Aus Sicht der Interpellantin ist klar, dass Verletzungen von Menschen nie Randnotizen sein dürfen und dass jeder Einsatz von Gewalt hinterfragt und aufgearbeitet werden muss. Der Polizeieinsatz vom 1. Mai, der gemäss der vor Ort zur Beobachtung anwesenden demokratischen Jurist*innen «ein beispielloser Angriff auf die Versammlungs- und Meinungsäusserungsfreiheit» (DJS, 02.05.23) darstellt, muss dringend untersucht werden.

Die Interpellantin bittet die Regierung deshalb um die Beantwortung folgender Fragen:

  1. Die Polizei gibt an, dass der vordere Teil der Demonstration deshalb eingekesselt und einer Personenkontrolle unterzogen wurde, weil einige Personen vermummt waren und Schutzmaterial (z.B. ein verstärktes Transparent) bei sich trugen.
    1. Lässt sich daraus bereits eine «Gewaltbereitschaft» von Demonstrierenden ableiten und wenn ja, welche Formen von Gewaltausübung durch die Demonstrierenden wurde von Seiten der Polizei angenommen?
    2. Wie vielen der eingekesselten und kontrollierten Personen konnte effektiv Gewaltbereitschaft nachgewiesen werden und anhand von was?
    3. Wenn gefährdendes Material sichergestellt wurde, welches und wie viel?

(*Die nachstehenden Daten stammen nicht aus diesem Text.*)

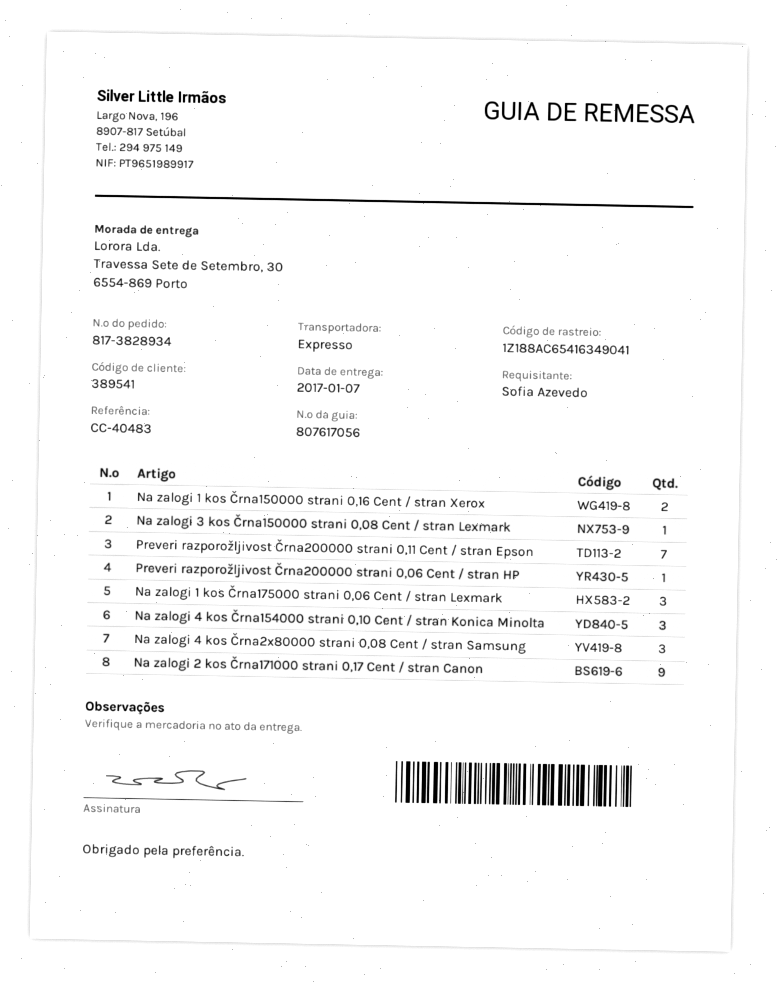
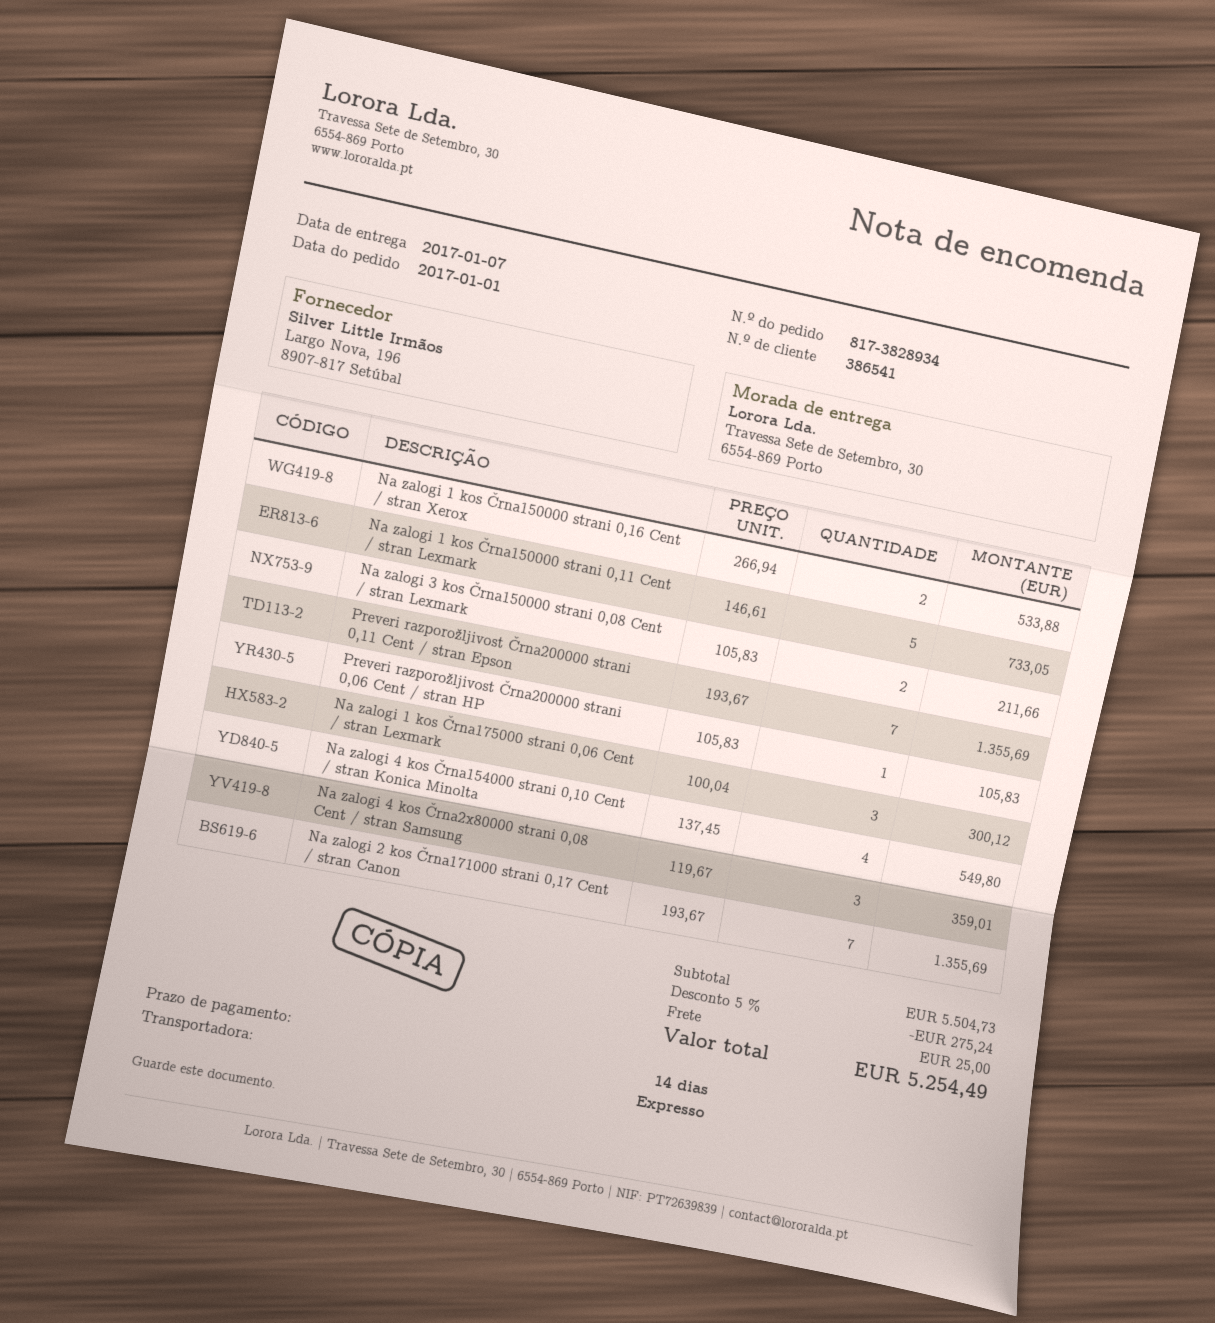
customer number: 389541 -> 386541
Na zalogi 3 kos Črna150000 strani 0,08 Cent / stran Lexmark: 1 -> 2
Na zalogi 4 kos Črna154000 strani 0,10 Cent / stran Konica Minolta: 3 -> 4
Na zalogi 2 kos Črna171000 strani 0,17 Cent / stran Canon: 9 -> 7
Na zalogi 1 kos Črna150000 strani 0,11 Cent / stran Lexmark: none -> 5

  2. Welche ganz konkreten Gefahren wurden ausgehend von der bewilligten 1. Mai Kundgebung angenommen und überwog das angenommene Bedrohungsszenario die entstandenen Kosten und Schäden durch den Einsatz? Hätten diesen angenommenen Gefahren mit anderen Massnahmen begegnet werden können? Wenn ja, mit welchen?
  3. Der gesamte vordere Teil des Demonstrationszuges, davon ein grosser Teil Personen, die nicht vermummt waren, wurde während mehreren Stunden eingekesselt. Wie lange ging es genau, bis die ersten Personen den Kessel verlassen konnten? Wie lange, bis die letzten den Kessel verlassen konnten, welche bereit waren, sich der Personenkontrolle zu unterziehen?
    1. Wie wird die stundenlange Einkesselung legitimiert?
    2. Wie ist es zu rechtfertigen, dass Erziehungsberechtigte ihre Kinder nicht aus dem Kessel begleiten durften?
    3. Wenn die präventive Einkesselung vor der Demonstration geplant war, warum wurden dann nicht die nötigen Vorkehrungen getroffen, um unbeteiligte, Kinder, Familien rasch aus dem Kessel entlassen zu können?
    4. Wie ist es zu rechtfertigen, dass die eingekesselten Personen nicht auf die Toilette durften?
    5. Wie stellt sich die Regierung zur Frage, ob es sich bei dieser Einkesselung bereits um Freiheitsentziehung handelt?
  4. Rechtfertigt alleine die Anwesenheit von einigen vermummten Personen die Einkesselung und Kontrolle mehrerer hundert nicht vermummter Personen sowie den Einsatz von Reizgas und Gummischrot? Hätte es auch andere Massnahmen gegeben, um gegen die Vermummten vorzugehen?
  5. Welches konkrete Verhalten von Seiten der Demonstrierenden rechtfertigte den Einsatz von physischer Gewalt, Pfefferspray, Tränengas und Gummischrot gegen eine eingekesselte Menschenmenge? Was ist tatsächlich vorgefallen und wie wird dieser Mitteleinsatz im Nachhinein eingeschätzt?
  6. Gemäss Fotos kam es offenbar auch zum Einsatz eines Messers (Leathermanklinge) im Gedränge. Weshalb musste das Transparent im Gedränge mit einem Messer zerschnitten werden?
    1. Welches öffentliche Interesse lag an der Aneignung und Zerschneidung des Transparents?
    2. Wieso wurde falsch informiert, indem kommuniziert wurde, es sei kein Messer, sondern ein Gurtschneider gewesen?
  7. Von wie vielen Verletzten hat die Polizei Kenntnis? Falls sie Kenntnis von Verletzten hat, wie kommt Regierungsrätin Eymann zur Einschätzung, dass Gewalt am 1. Mai verhindert werden konnte?
    1. Warum bestand trotz des umfassenden Einsatzkonzepts und des geplanten Mitteleinsatzes nicht von Anfang an ein Zugang zu Sanität und medizinischer Versorgung?
    2. Weshalb verweigerte die Kantonspolizei einer bedürftigen Person die erste Hilfe, obwohl diese dringend angefordert wurde und die betroffene Person transportunfähig war?